Sind sie um die Zeit nicht mehr. Der Frankfurter Flughafen hat sich in den frei zugänglichen Bereichen in eine Art Lager verwandelt, in dem der Spätankommende so wenig zum Zuge kommt wie der englische Hotelgast, wenn die Deutschen schon die Liegen am Pool reserviert haben. Alles ist friedlich zugepackt, jeder Stuhl mit drei oder vier anderen zur Bettstatt umgerüstet, überall schnarcht schon einer. So viel Zeit, da möchte man wenigstens in Ruhe essen gehen, nur leider ist die Kellnerin dagegen: Es sei zehn, und um zehn sei Schluss. Alle schließen im Weltairport FRA um zehn, das scheint ein Naturgesetz zu sein, ausgenommen ein paar dröge Kaffee- und Sandwichstationen; hatten wir nicht grad am Abend zuvor in Melbourne wenigstens bis um zwölf shoppen dürfen?
Das Rumhängen und vergebliche Suchen nach einer Liege- oder wenigstens Sitzmöglichkeit nervt gegen Mitternacht, „Spiegel“-Lesen auf der Treppe vor dem Gebetsraum ist unbequem, also folgt als nächste Stufe der Beitritt zur Warteschlange vor der Sicherheitskontrolle vor dem A-Bereich. Die ist etwa hundert Meter lang, weil die Wachleute vorn an einem einzigen Röntgengerät so akkurat kontrollieren, als sei grad ein Jumbo der Taliban-Air gelandet, aber wir haben ja viel Zeit. Nach einer Stunde ist der Engpass überwunden, und es eröffnet sich der A-Bereich, in dem ebenfalls sämtliche Sitzgelegenheiten mit Tüten, Taschen und Koffern ausreserviert sind, sofern nicht sowieso schon ein Mensch quer über oder unter allem ruht.
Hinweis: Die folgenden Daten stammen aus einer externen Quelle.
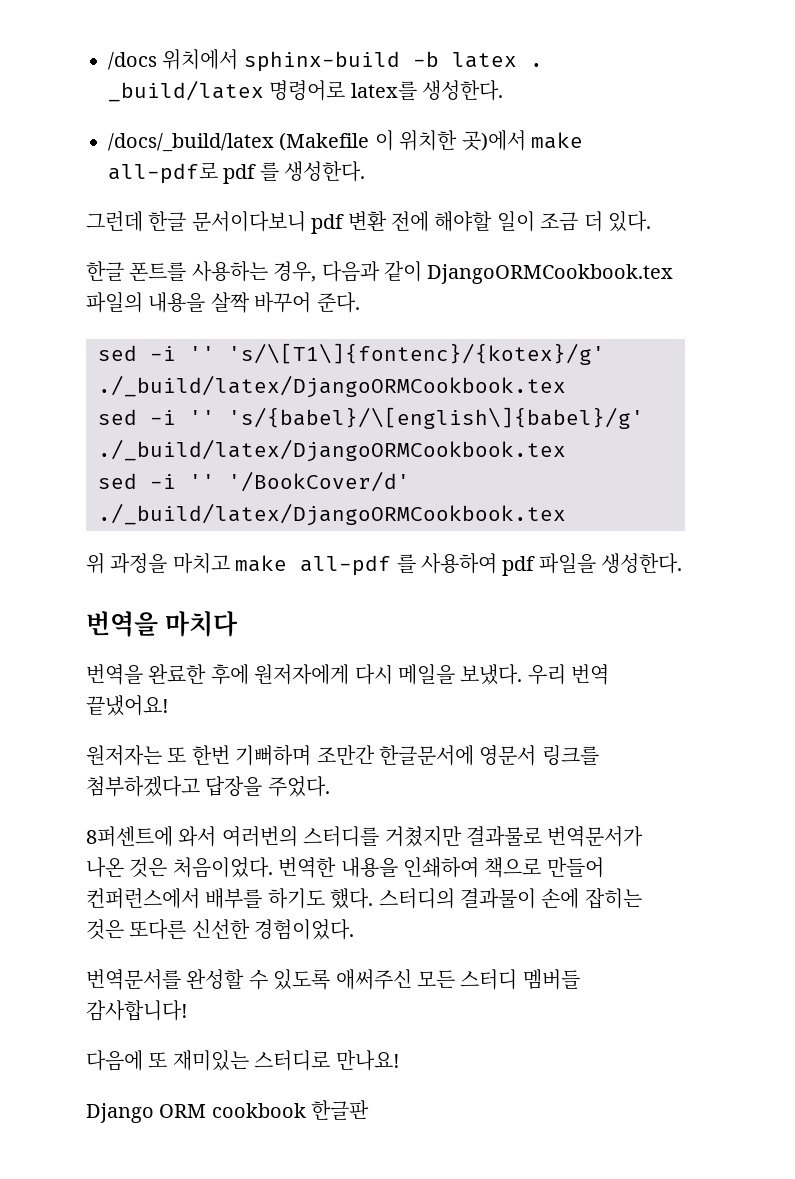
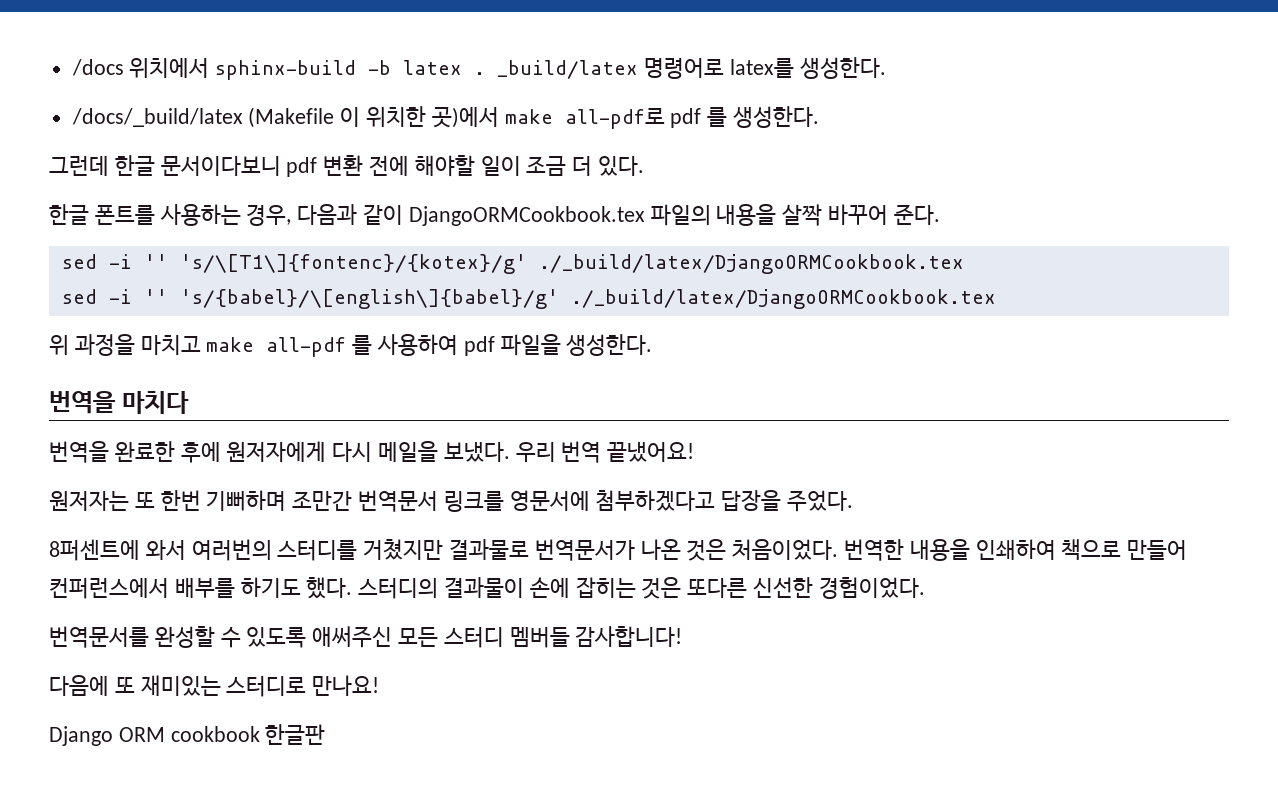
- sed -i '' '/BookCover/d' ./_build/latex/DjangoORMCookbook.tex
- 원저자는 또 한번 기뻐하며 조만간 한글문서에 영문서 링크를 첨부하겠다고 답장을 주었다.
+ 원저자는 또 한번 기뻐하며 조만간 번역문서 링크를 영문서에 첨부하겠다고 답장을 주었다.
Ab und zu teilt jemand vom Flughafen mehr Decken und Kopfkissen aus, Feldbetten gibt es hier nicht. Da – ein Stuhl. Wenigstens sitzen. Dösen.
Etwa gegen vier rührt sich was am Backstand, es riecht nach Kaffee. Blitzartig wächst eine Schlange. Um die Ecke ist der Eingang zur Lufthansa-Lounge, sie scheint gegen fünf zu öffnen – die nächste Schlange, mehr als hundert Menschen. Dann beginnt das Leben an den Gates, alles wirkt ganz normal, und pünktlich um 6 Uhr 45 sitzen wir im 6-Uhr-45-Airbus nach Berlin.
Der Kapitän wünscht einen guten Morgen, sagt, es sehe alles ganz gut aus, aber es gebe allerhand zu enteisen bei dem Wetter. Ach, dann ergibt die Pistenprüfung einen viel zu geringen Reibwert für einen sicheren Start bei diesem Wind, wenig später stellt sich aber heraus, dass das Pistenprüfungsfahrzeug einen Platten hatte.
Kaum ist es zehn nach neun, sind wir in der Luft. Und eine Stunde später in Berlin. Hätte durchaus schlimmer kommen können.